• [ABOUT THIS EXERCISE]: Exactly how many lines in the entries contain "background"? Give that number alone.

+-------+

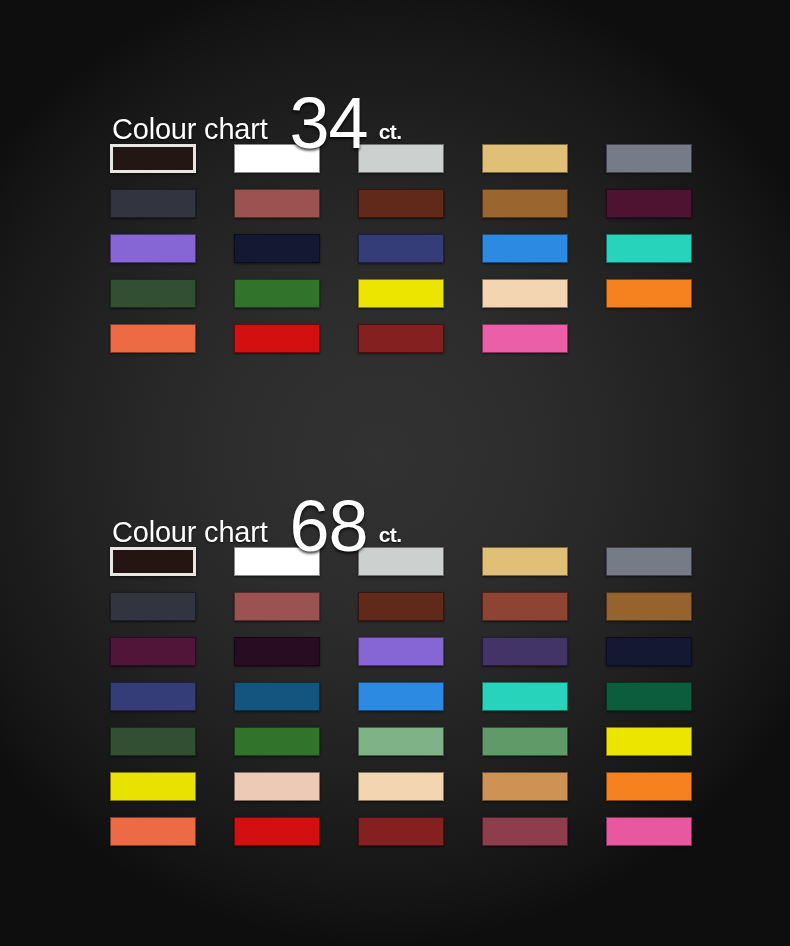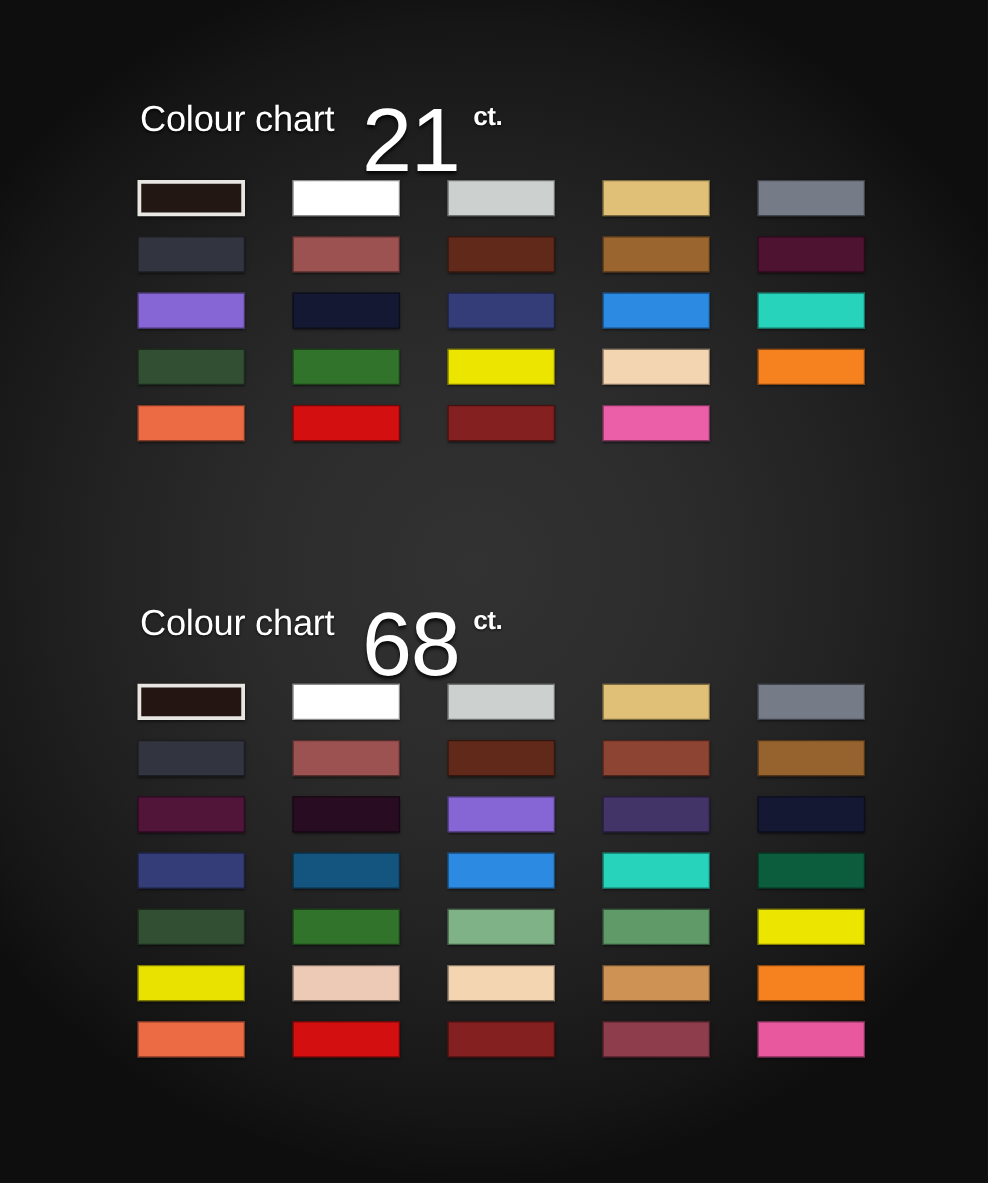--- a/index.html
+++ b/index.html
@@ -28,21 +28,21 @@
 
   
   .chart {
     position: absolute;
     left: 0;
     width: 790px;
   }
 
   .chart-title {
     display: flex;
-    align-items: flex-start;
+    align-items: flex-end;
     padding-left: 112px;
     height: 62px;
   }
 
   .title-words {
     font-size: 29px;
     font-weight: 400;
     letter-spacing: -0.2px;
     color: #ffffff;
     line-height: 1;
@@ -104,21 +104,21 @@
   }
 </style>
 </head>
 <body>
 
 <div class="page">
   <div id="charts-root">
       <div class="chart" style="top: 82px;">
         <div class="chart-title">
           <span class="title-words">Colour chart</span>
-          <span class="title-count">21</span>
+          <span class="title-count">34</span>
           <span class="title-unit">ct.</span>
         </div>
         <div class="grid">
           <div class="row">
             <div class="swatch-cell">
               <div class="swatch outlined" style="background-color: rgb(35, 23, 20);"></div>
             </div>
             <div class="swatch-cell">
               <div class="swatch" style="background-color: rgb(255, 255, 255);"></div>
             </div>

+-------+

• [RESPONSE BELOW]: 2